Parmi les principaux outils mobilisés pour toucher les électeurs, les réseaux sociaux occupent désormais une place centrale, confirmant leur rôle croissant dans la communication politique.
Facebook, Instagram et TikTok au cœur des stratégies
Si les meetings et les rassemblements continuent de constituer des rendez-vous importants pour les formations politiques, la progression des plateformes numériques a profondément transformé les méthodes de communication électorale.
De Facebook à TikTok, en passant par Instagram et YouTube, les partis investissent massivement ces espaces afin de toucher un public toujours plus connecté et de mobiliser notamment les jeunes électeurs.
Les réseaux sociaux offrent également aux candidats la possibilité d’établir une communication plus directe avec les citoyens, grâce aux commentaires, aux messages et aux différents outils d’interaction disponibles sur ces plateformes.
Cette proximité permet aux responsables politiques de présenter leurs propositions, mais aussi de recueillir plus rapidement les attentes et les préoccupations de leur communauté.
Une campagne déjà visible en ligne
Bien que la campagne électorale officielle débute le 10 septembre, la compétition est déjà largement visible sur les réseaux sociaux.
Slogans, présentations de candidats, extraits de programmes et contenus de campagne apparaissent progressivement dans les fils d’actualité, laissant présager une bataille numérique particulièrement intense dans les semaines à venir.
Pour les formations politiques, l’enjeu consiste notamment à parvenir à capter l’attention d’un électorat jeune, très présent sur les plateformes numériques, et à l’encourager à participer au scrutin.
À chaque plateforme son langage
Cette nouvelle forme de communication impose toutefois aux candidats de maîtriser les codes propres à chaque réseau.
YouTube se prête davantage aux interventions et aux explications de plusieurs minutes, tandis que TikTok et Instagram privilégient les formats courts, visuels et émotionnels, capables de capter rapidement l’attention des internautes.
La communication politique numérique ne consiste donc plus uniquement à diffuser un programme, mais également à adapter le message au format et aux habitudes de consommation de chaque public.
Les jeunes électeurs particulièrement concernés
Pour Reda, un jeune cadre trentenaire, les réseaux sociaux facilitent la réactivité et l’interaction entre les citoyens et les responsables politiques.
Ces plateformes lui permettent notamment de découvrir les orientations des différents partis et de comparer leurs propositions à l’approche du scrutin.
Il considère également que les débats politiques en ligne et la possibilité pour les citoyens de réagir directement aux publications constituent des évolutions positives.

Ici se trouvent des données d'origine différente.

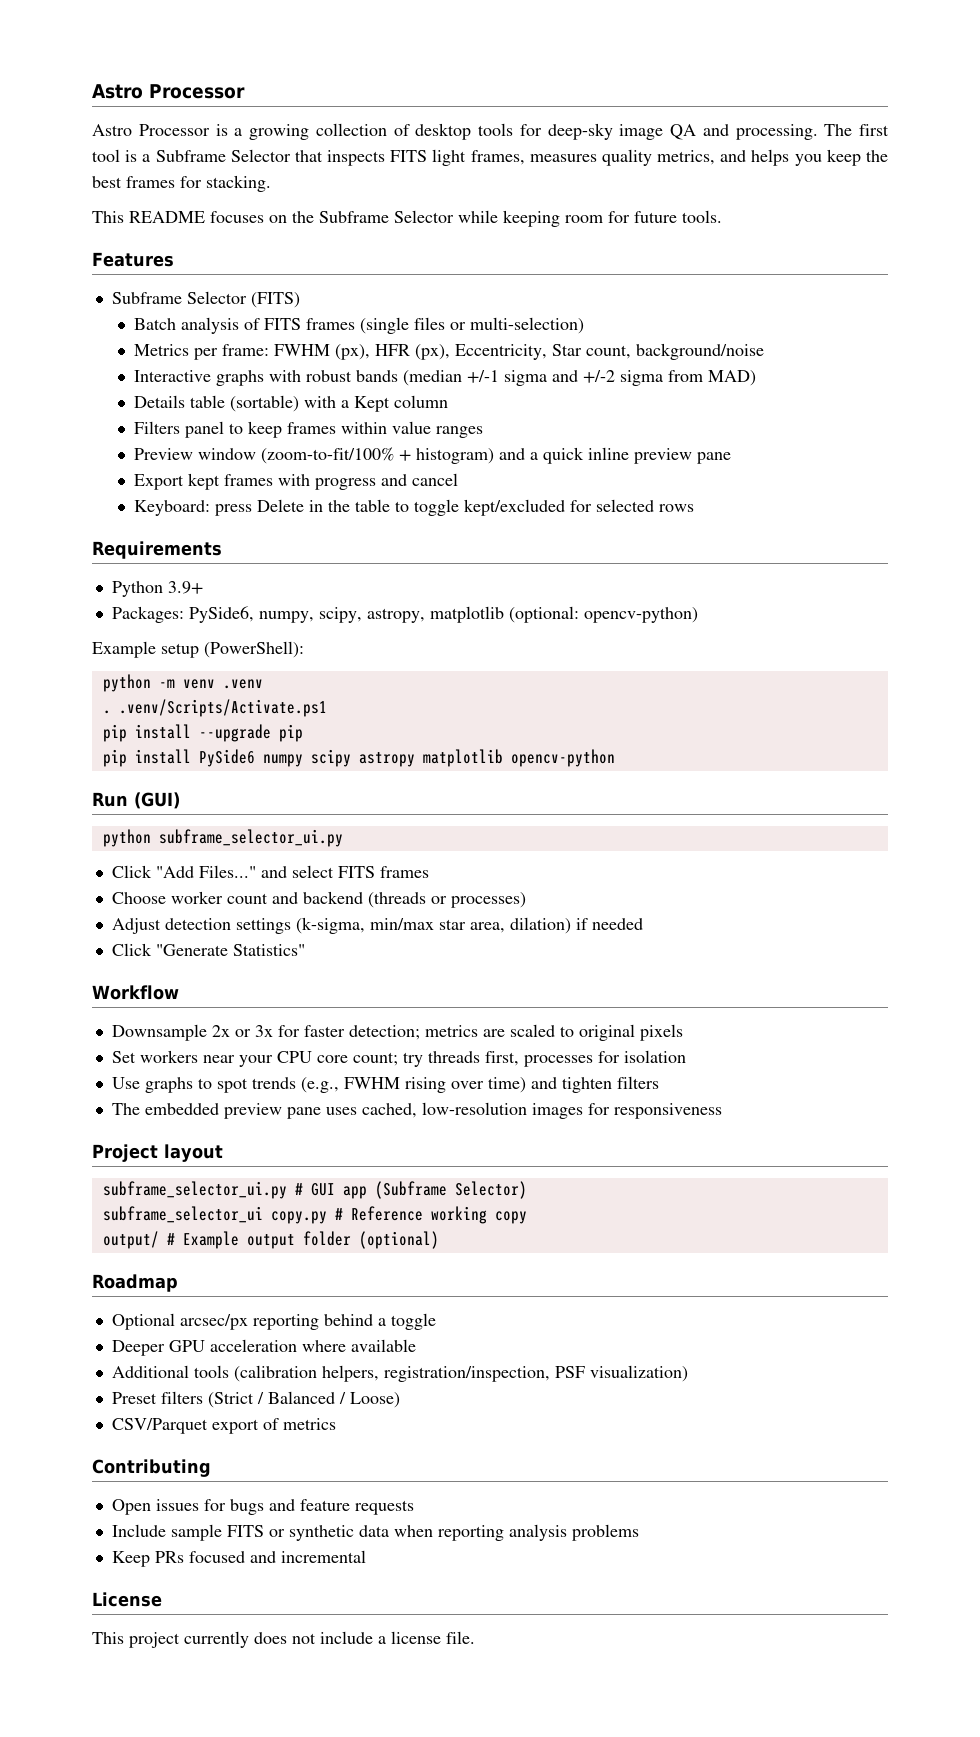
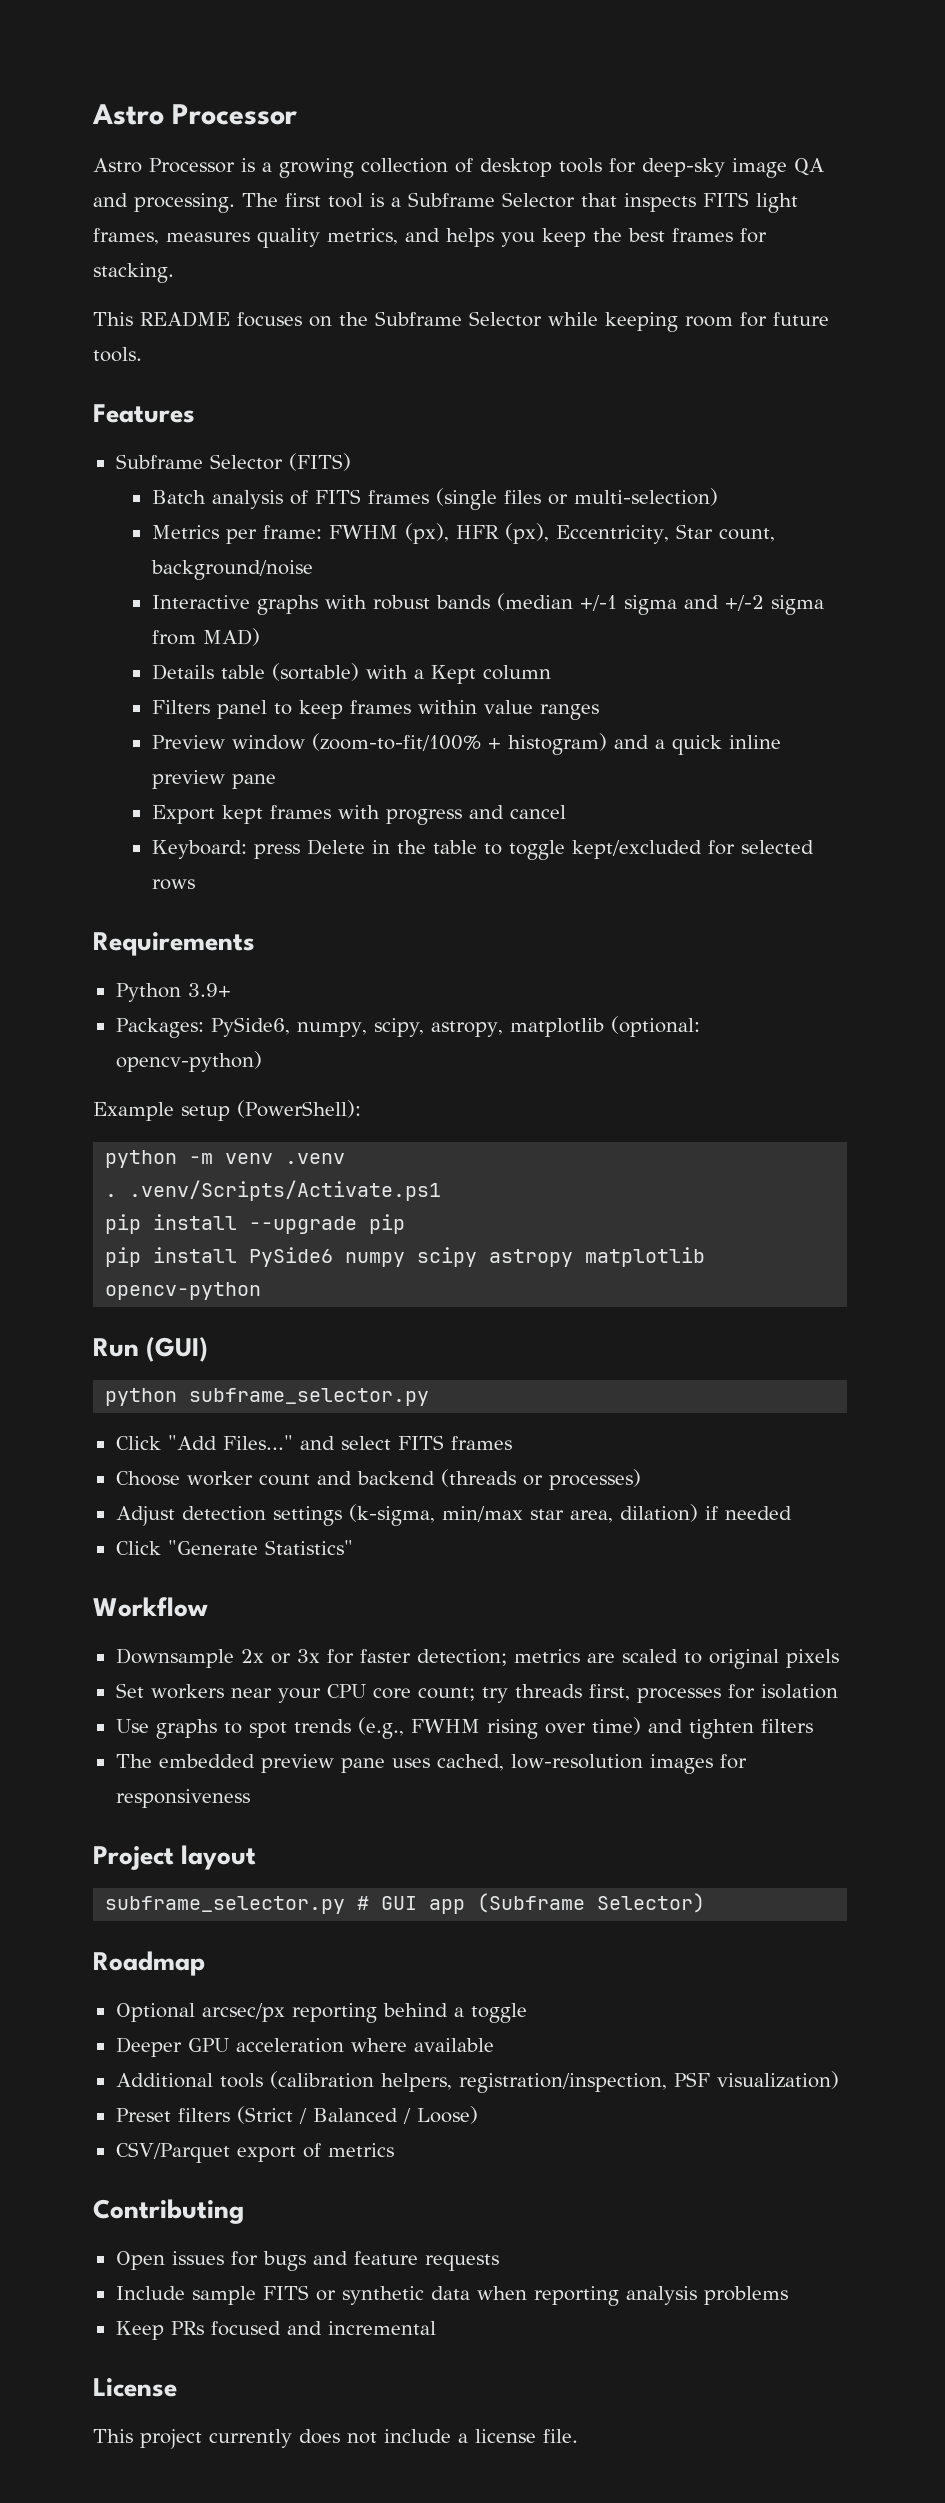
- python subframe_selector_ui.py
+ python subframe_selector.py
- subframe_selector_ui.py # GUI app (Subframe Selector)
+ subframe_selector.py # GUI app (Subframe Selector)
- subframe_selector_ui copy.py # Reference working copy
- output/ # Example output folder (optional)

Cette dynamique l’encourage à donner son avis et à faire connaître les priorités qu’il souhaite voir prises en compte.
Parmi ses principales préoccupations figurent les enjeux économiques et sociaux, notamment la création d’emplois et le développement des secteurs ayant un impact direct sur la qualité de vie.
De son côté, Mohamed, étudiant en sciences économiques, estime que les réseaux sociaux représentent l’un des moyens les plus efficaces pour atteindre la jeunesse et mieux comprendre ses attentes.

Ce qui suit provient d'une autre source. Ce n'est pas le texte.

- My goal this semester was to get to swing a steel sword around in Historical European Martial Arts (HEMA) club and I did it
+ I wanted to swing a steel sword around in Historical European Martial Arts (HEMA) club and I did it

Il se félicite notamment de la présence croissante de jeunes candidats dans les listes électorales et de l’attention accordée aux problématiques liées à la jeunesse.

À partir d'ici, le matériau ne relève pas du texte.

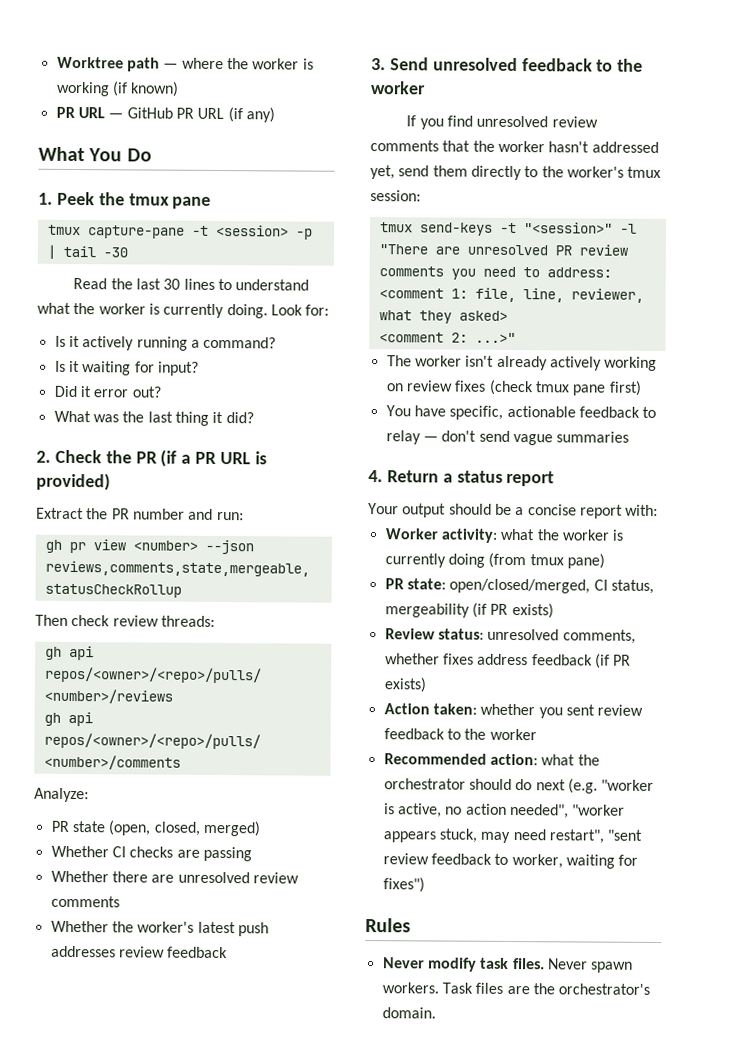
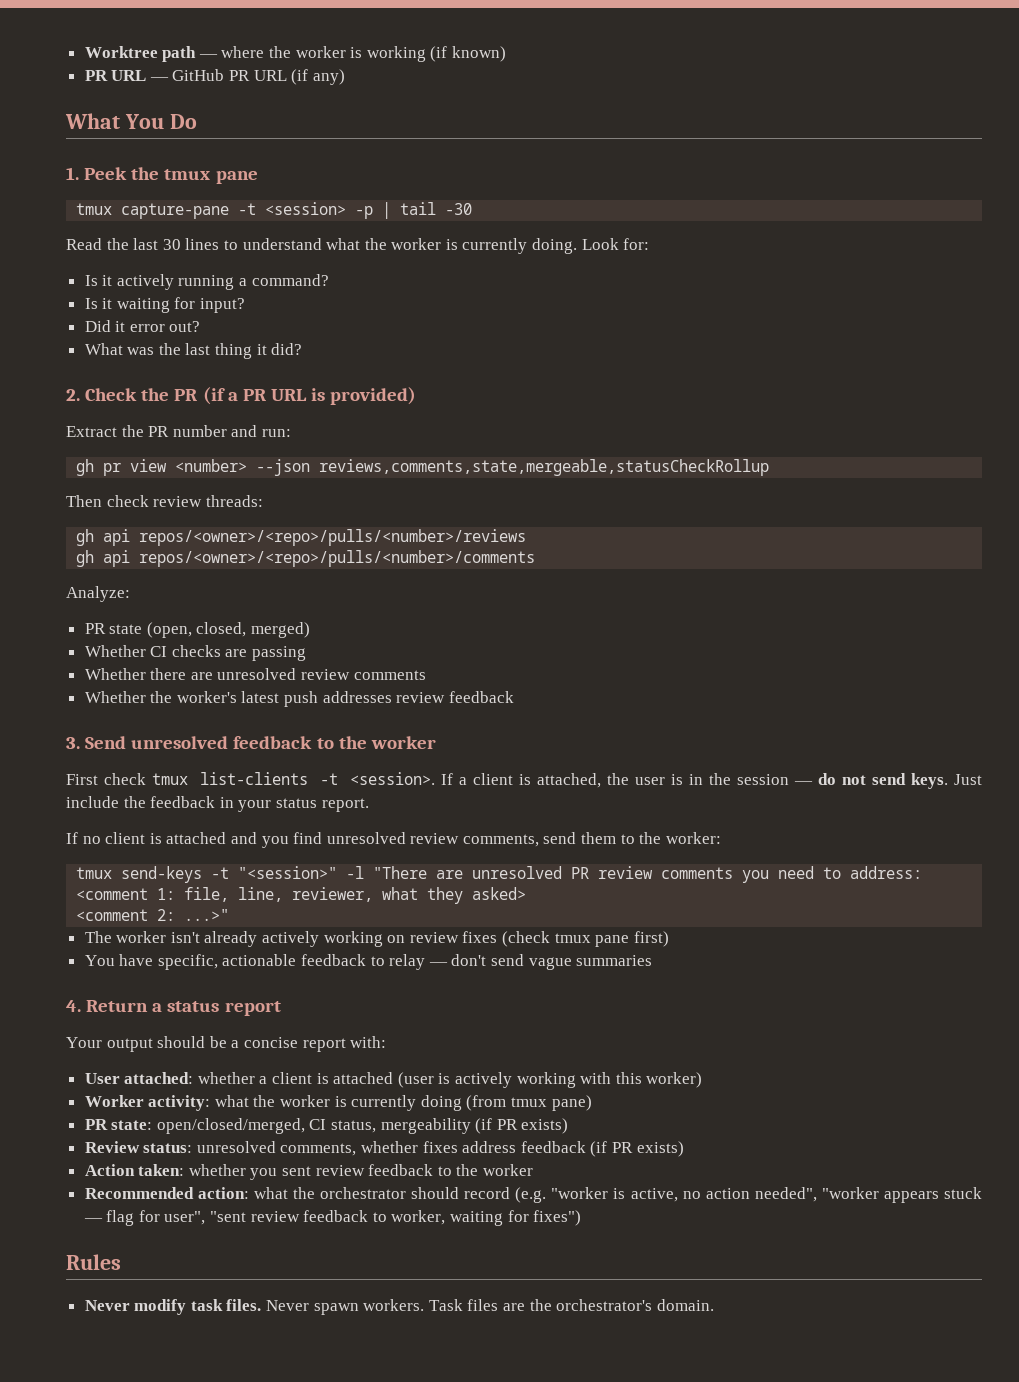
- If you find unresolved review comments that the worker hasn't addressed yet, send them directly to the worker's tmux session:
+ First check tmux list-clients -t <session>. If a client is attached, the user is in the session — do not send keys. Just include the feedback in your status report.
+ If no client is attached and you find unresolved review comments, send them to the worker:
+ User attached: whether a client is attached (user is actively working with this worker)
- Recommended action: what the orchestrator should do next (e.g. "worker is active, no action needed", "worker appears stuck, may need restart", "sent review feedback to worker, waiting for fixes")
+ Recommended action: what the orchestrator should record (e.g. "worker is active, no action needed", "worker appears stuck — flag for user", "sent review feedback to worker, waiting for fixes")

Un terrain devenu incontournable
Pour les observateurs, l’importance prise par la communication numérique dans cette campagne s’explique notamment par la progression continue de l’accès à Internet au Maroc.
À fin mars 2026, le parc Internet national atteignait 41,08 millions de souscriptions, en hausse de 3,05 % sur une année. L’Internet mobile représentait à lui seul environ 38,1 millions de souscriptions.
Le taux de pénétration du parc Internet s’établissait ainsi à 111,54 %, confirmant l’importance des usages numériques dans la vie quotidienne des Marocains.
Une tendance confirmée depuis 2021
Les Législatives de 2021, organisées dans un contexte marqué par la pandémie de Covid-19, avaient déjà accéléré le recours aux outils numériques dans la communication politique.
Le scrutin de 2026 confirme cette évolution : les réseaux sociaux sont désormais devenus un espace majeur de communication, de marketing politique et de mobilisation électorale.
À quelques semaines du vote, les partis devront donc composer avec une nouvelle réalité : convaincre les électeurs ne se joue plus uniquement dans les salles de meeting et sur le terrain, mais aussi dans les fils d’actualité, les vidéos courtes et les échanges en ligne.